Work request: Below are the records. Retype, exactly, the lines from the first through the line with "text: 2024 ->", and leave out the pictures.

Listed entries:
::::::::::
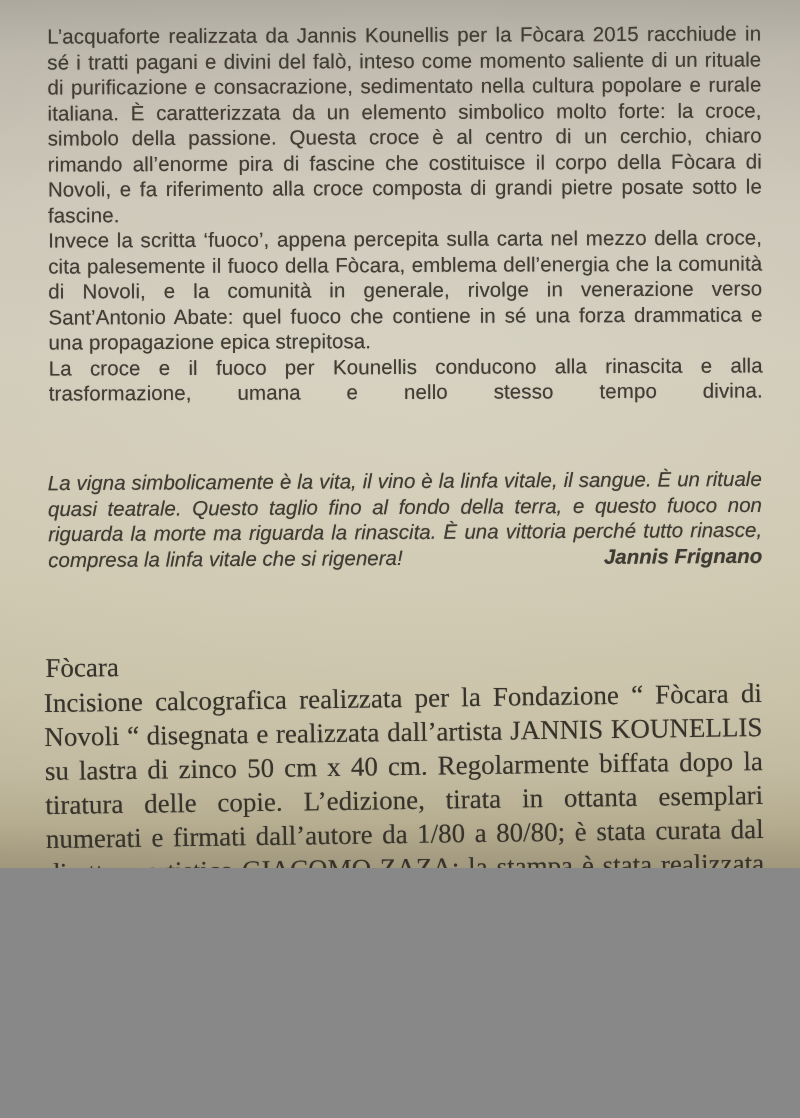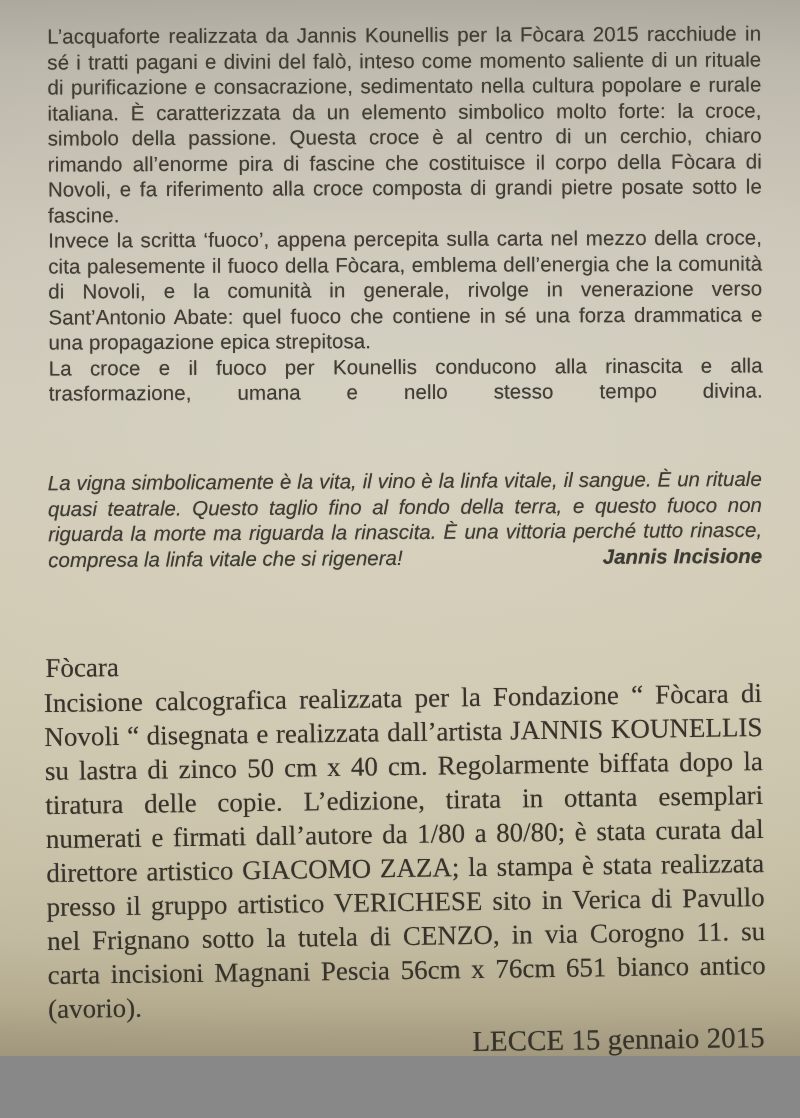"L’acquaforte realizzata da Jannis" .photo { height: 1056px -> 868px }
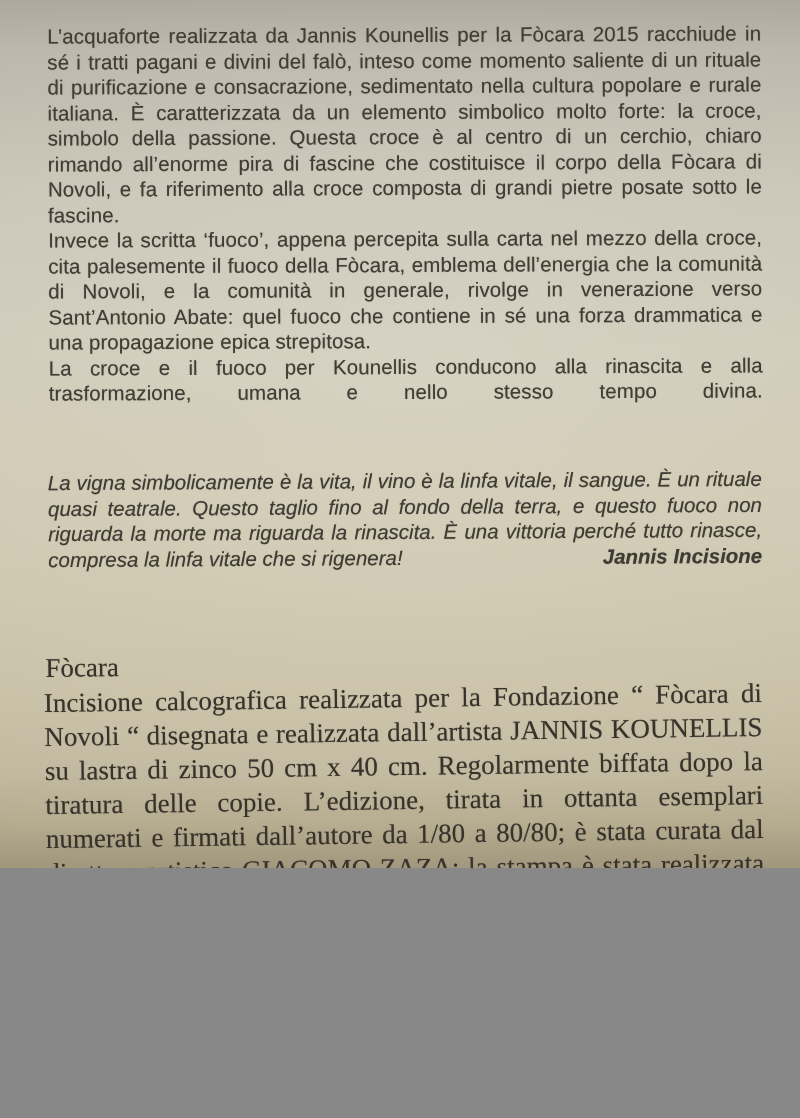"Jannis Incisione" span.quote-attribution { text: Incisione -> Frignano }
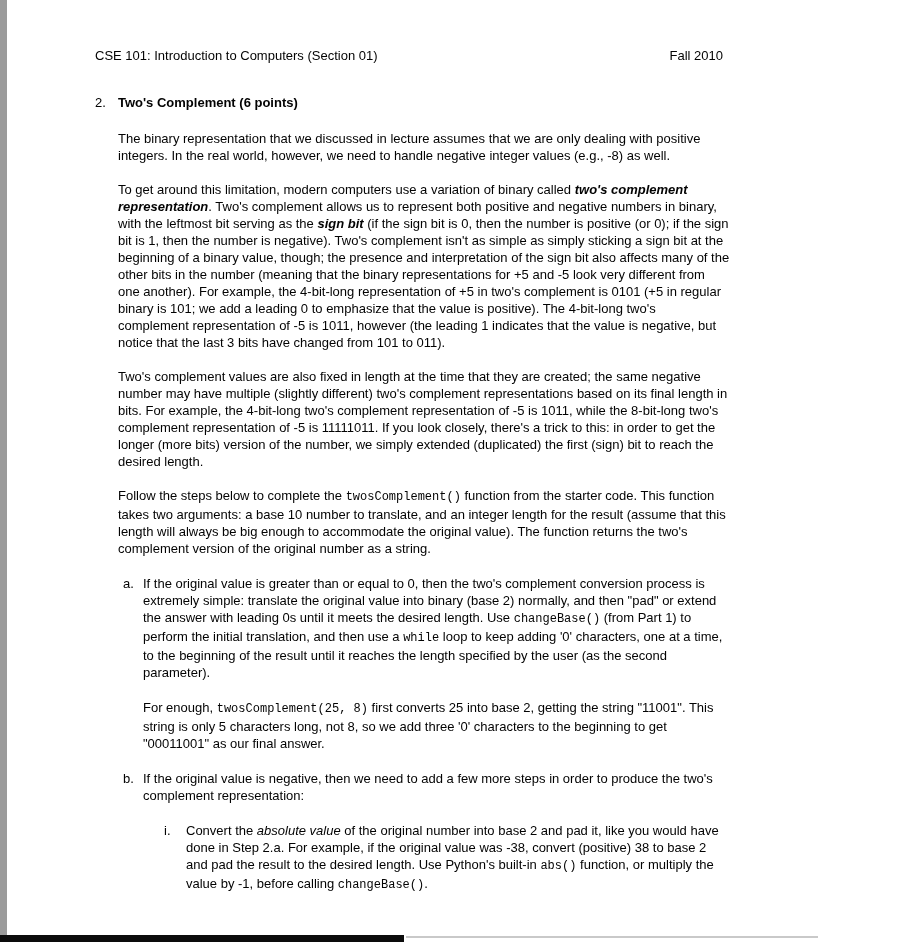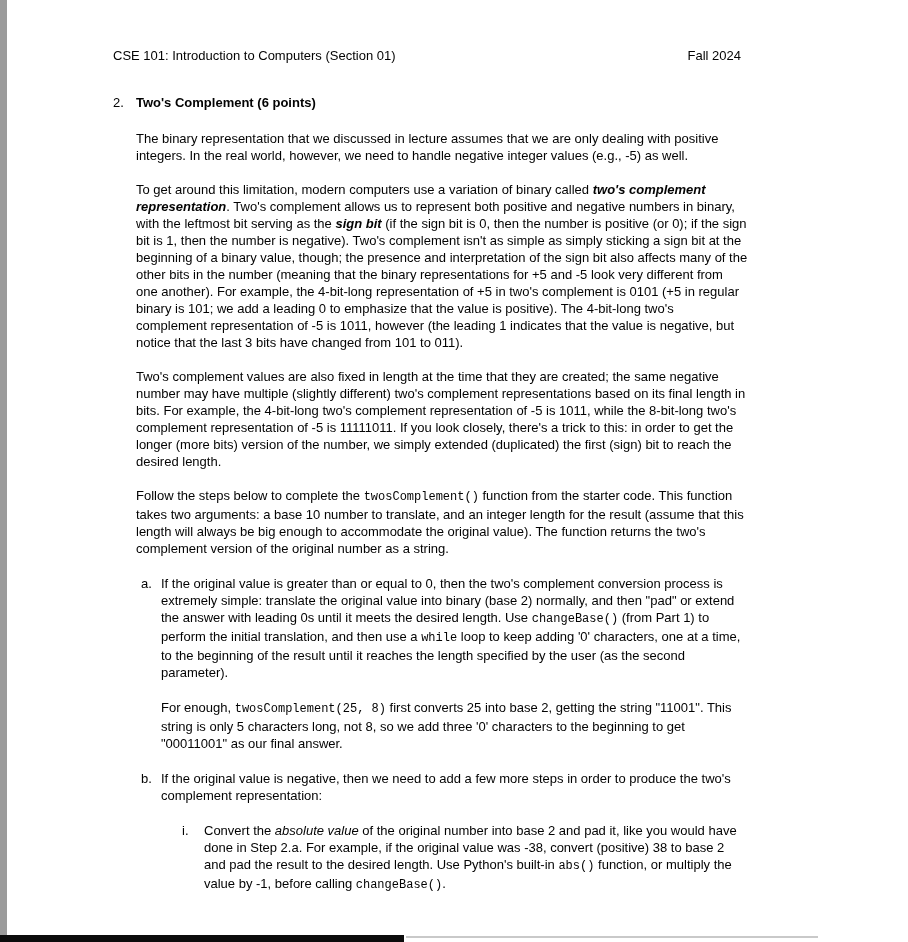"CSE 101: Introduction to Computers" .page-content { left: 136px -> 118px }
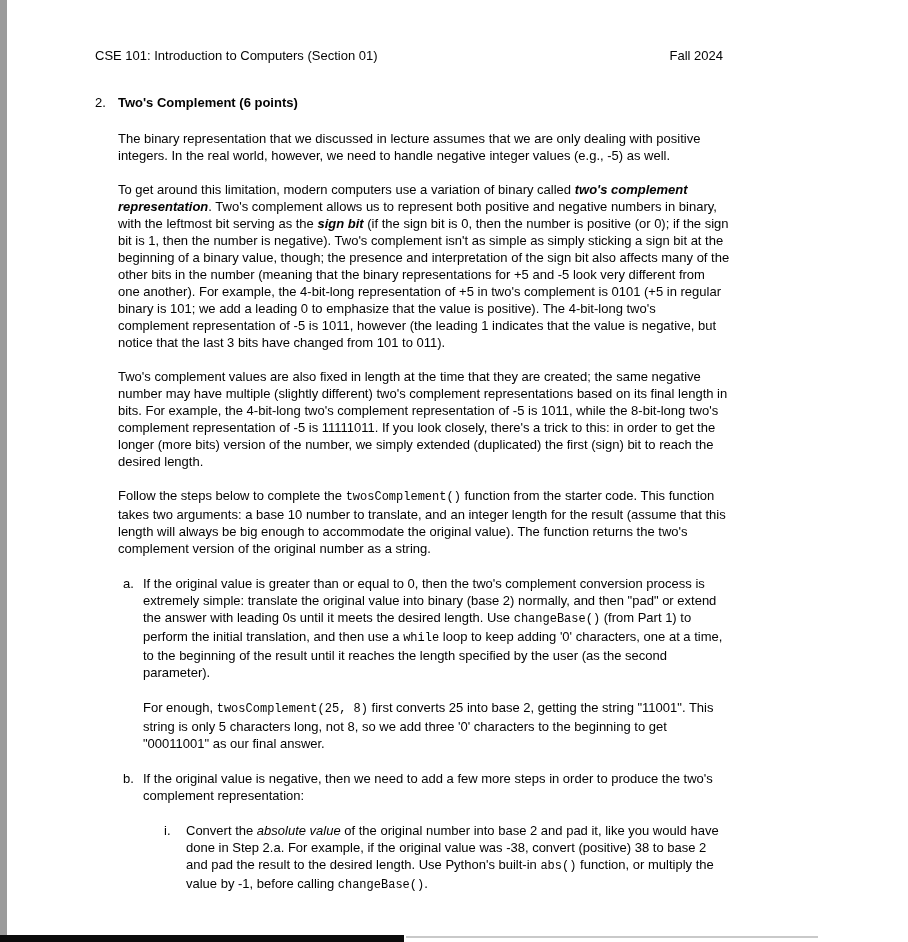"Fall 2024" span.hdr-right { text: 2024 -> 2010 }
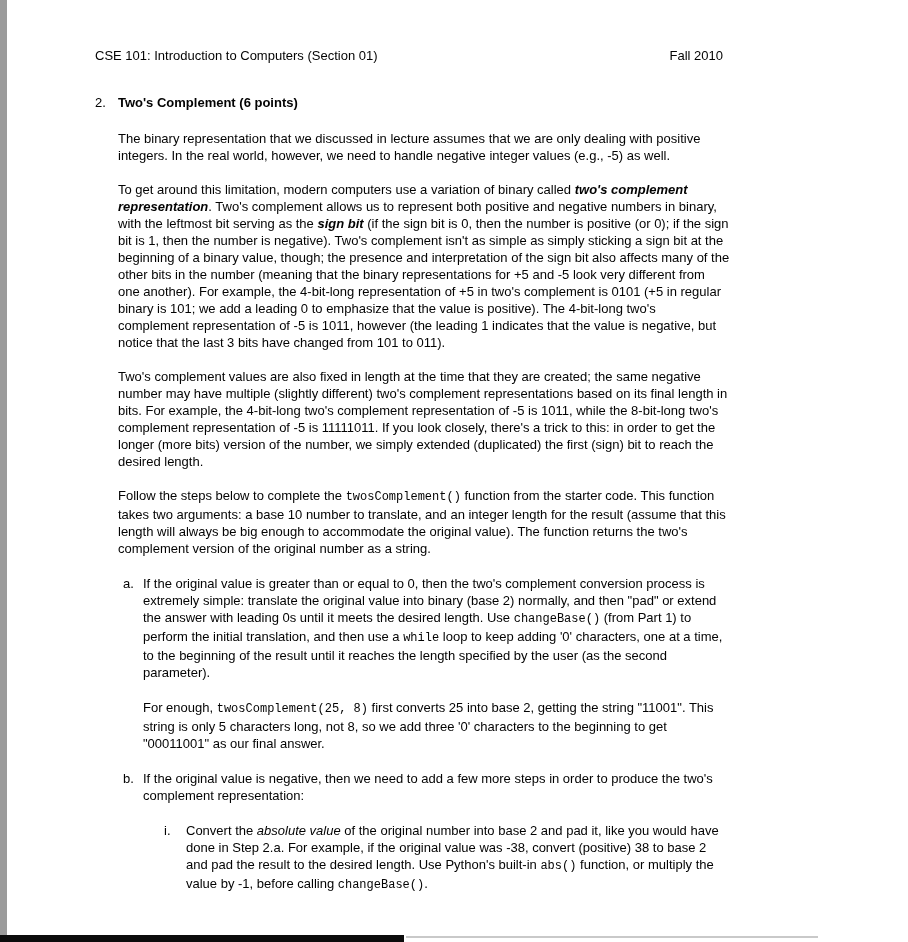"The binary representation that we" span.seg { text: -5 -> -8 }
::::::::::
Solution:
"L’acquaforte realizzata da Jannis" .photo { height: 1056px -> 868px }
"Jannis Incisione" span.quote-attribution { text: Incisione -> Frignano }
"CSE 101: Introduction to Computers" .page-content { left: 136px -> 118px }
"Fall 2024" span.hdr-right { text: 2024 -> 2010 }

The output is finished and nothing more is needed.